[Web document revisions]
########

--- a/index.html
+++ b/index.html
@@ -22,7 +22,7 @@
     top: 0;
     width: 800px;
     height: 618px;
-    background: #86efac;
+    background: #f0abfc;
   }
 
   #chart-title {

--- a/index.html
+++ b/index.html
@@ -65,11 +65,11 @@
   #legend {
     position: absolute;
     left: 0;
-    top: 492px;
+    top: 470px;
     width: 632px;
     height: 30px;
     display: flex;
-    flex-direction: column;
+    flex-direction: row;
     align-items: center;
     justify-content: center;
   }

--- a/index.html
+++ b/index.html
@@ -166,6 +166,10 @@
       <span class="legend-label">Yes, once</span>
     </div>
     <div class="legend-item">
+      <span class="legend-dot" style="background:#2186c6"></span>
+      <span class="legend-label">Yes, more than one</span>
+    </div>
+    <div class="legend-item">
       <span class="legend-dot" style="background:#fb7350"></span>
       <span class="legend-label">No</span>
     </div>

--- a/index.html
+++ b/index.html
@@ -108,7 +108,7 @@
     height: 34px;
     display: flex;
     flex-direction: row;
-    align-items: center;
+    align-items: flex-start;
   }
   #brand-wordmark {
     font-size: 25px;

########

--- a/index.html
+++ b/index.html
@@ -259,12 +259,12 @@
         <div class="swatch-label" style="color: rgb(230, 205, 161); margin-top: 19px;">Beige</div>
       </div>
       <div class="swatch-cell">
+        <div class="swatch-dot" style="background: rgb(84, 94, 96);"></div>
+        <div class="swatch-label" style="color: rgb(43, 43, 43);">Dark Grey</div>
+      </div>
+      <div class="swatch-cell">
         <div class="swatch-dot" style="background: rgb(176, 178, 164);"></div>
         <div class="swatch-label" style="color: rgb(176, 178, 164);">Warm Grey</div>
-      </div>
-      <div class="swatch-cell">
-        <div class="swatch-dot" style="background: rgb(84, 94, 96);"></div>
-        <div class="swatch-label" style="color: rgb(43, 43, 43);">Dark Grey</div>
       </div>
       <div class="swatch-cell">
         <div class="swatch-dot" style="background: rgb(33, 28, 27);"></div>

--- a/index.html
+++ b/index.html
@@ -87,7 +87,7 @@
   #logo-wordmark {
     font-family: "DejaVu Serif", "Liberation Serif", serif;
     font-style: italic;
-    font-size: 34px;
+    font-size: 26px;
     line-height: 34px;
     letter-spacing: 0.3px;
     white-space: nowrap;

########

Search the data above for "legend" and copy every line where it turns up.

▶ **Answer to this exercise**:
   #legend {
       <span class="legend-label">Yes, once</span>
     <div class="legend-item">
+      <span class="legend-dot" style="background:#2186c6"></span>
+      <span class="legend-label">Yes, more than one</span>
+    <div class="legend-item">
       <span class="legend-dot" style="background:#fb7350"></span>
       <span class="legend-label">No</span>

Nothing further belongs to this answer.